◆ Data ◆
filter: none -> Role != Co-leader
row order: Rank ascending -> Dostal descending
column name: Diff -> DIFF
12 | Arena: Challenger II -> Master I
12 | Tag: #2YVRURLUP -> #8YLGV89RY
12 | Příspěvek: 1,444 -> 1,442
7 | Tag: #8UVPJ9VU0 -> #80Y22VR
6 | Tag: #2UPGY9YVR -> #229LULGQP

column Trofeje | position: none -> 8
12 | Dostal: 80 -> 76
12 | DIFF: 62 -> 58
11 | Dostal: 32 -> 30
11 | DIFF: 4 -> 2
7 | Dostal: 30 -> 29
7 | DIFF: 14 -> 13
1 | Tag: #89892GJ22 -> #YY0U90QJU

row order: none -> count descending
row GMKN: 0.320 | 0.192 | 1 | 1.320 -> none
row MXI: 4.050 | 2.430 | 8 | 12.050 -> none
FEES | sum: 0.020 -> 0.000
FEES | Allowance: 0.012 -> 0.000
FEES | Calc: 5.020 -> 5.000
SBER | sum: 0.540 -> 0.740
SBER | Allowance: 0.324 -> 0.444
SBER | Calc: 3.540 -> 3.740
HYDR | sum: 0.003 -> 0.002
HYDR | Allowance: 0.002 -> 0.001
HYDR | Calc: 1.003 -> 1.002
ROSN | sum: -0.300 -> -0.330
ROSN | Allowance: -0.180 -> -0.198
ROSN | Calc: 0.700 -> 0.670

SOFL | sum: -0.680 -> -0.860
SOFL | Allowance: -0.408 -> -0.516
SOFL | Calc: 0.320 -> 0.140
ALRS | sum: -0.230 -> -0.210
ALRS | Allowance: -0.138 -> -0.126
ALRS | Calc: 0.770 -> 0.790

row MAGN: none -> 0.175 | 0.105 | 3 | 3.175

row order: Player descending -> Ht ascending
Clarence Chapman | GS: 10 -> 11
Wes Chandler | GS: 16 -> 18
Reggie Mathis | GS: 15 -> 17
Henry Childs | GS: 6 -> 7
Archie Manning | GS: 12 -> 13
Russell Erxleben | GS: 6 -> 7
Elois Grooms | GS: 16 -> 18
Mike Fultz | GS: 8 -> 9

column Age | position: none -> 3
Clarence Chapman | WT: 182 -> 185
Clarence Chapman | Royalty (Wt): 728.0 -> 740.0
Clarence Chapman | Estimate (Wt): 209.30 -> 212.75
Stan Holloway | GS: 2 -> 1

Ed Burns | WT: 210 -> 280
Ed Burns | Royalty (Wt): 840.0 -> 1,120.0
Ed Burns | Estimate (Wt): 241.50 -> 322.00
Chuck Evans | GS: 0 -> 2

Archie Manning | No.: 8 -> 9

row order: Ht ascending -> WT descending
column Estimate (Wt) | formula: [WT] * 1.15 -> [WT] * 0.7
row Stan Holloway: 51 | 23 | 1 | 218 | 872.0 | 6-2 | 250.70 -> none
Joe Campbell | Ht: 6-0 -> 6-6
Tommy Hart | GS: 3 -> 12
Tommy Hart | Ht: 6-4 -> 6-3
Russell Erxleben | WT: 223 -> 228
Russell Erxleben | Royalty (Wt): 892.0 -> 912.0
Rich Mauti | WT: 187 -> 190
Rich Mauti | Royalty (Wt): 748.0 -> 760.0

◆ Required work ◆
Send back every record, precisely as written.

◆ Output ◆
filter: none -> Role != Co-leader
row order: Rank ascending -> Dostal descending
column name: Diff -> DIFF
12 | Arena: Challenger II -> Master I
12 | Tag: #2YVRURLUP -> #8YLGV89RY
12 | Příspěvek: 1,444 -> 1,442
7 | Tag: #8UVPJ9VU0 -> #80Y22VR
6 | Tag: #2UPGY9YVR -> #229LULGQP

column Trofeje | position: none -> 8
12 | Dostal: 80 -> 76
12 | DIFF: 62 -> 58
11 | Dostal: 32 -> 30
11 | DIFF: 4 -> 2
7 | Dostal: 30 -> 29
7 | DIFF: 14 -> 13
1 | Tag: #89892GJ22 -> #YY0U90QJU

row order: none -> count descending
row GMKN: 0.320 | 0.192 | 1 | 1.320 -> none
row MXI: 4.050 | 2.430 | 8 | 12.050 -> none
FEES | sum: 0.020 -> 0.000
FEES | Allowance: 0.012 -> 0.000
FEES | Calc: 5.020 -> 5.000
SBER | sum: 0.540 -> 0.740
SBER | Allowance: 0.324 -> 0.444
SBER | Calc: 3.540 -> 3.740
HYDR | sum: 0.003 -> 0.002
HYDR | Allowance: 0.002 -> 0.001
HYDR | Calc: 1.003 -> 1.002
ROSN | sum: -0.300 -> -0.330
ROSN | Allowance: -0.180 -> -0.198
ROSN | Calc: 0.700 -> 0.670

SOFL | sum: -0.680 -> -0.860
SOFL | Allowance: -0.408 -> -0.516
SOFL | Calc: 0.320 -> 0.140
ALRS | sum: -0.230 -> -0.210
ALRS | Allowance: -0.138 -> -0.126
ALRS | Calc: 0.770 -> 0.790

row MAGN: none -> 0.175 | 0.105 | 3 | 3.175

row order: Player descending -> Ht ascending
Clarence Chapman | GS: 10 -> 11
Wes Chandler | GS: 16 -> 18
Reggie Mathis | GS: 15 -> 17
Henry Childs | GS: 6 -> 7
Archie Manning | GS: 12 -> 13
Russell Erxleben | GS: 6 -> 7
Elois Grooms | GS: 16 -> 18
Mike Fultz | GS: 8 -> 9

column Age | position: none -> 3
Clarence Chapman | WT: 182 -> 185
Clarence Chapman | Royalty (Wt): 728.0 -> 740.0
Clarence Chapman | Estimate (Wt): 209.30 -> 212.75
Stan Holloway | GS: 2 -> 1

Ed Burns | WT: 210 -> 280
Ed Burns | Royalty (Wt): 840.0 -> 1,120.0
Ed Burns | Estimate (Wt): 241.50 -> 322.00
Chuck Evans | GS: 0 -> 2

Archie Manning | No.: 8 -> 9

row order: Ht ascending -> WT descending
column Estimate (Wt) | formula: [WT] * 1.15 -> [WT] * 0.7
row Stan Holloway: 51 | 23 | 1 | 218 | 872.0 | 6-2 | 250.70 -> none
Joe Campbell | Ht: 6-0 -> 6-6
Tommy Hart | GS: 3 -> 12
Tommy Hart | Ht: 6-4 -> 6-3
Russell Erxleben | WT: 223 -> 228
Russell Erxleben | Royalty (Wt): 892.0 -> 912.0
Rich Mauti | WT: 187 -> 190
Rich Mauti | Royalty (Wt): 748.0 -> 760.0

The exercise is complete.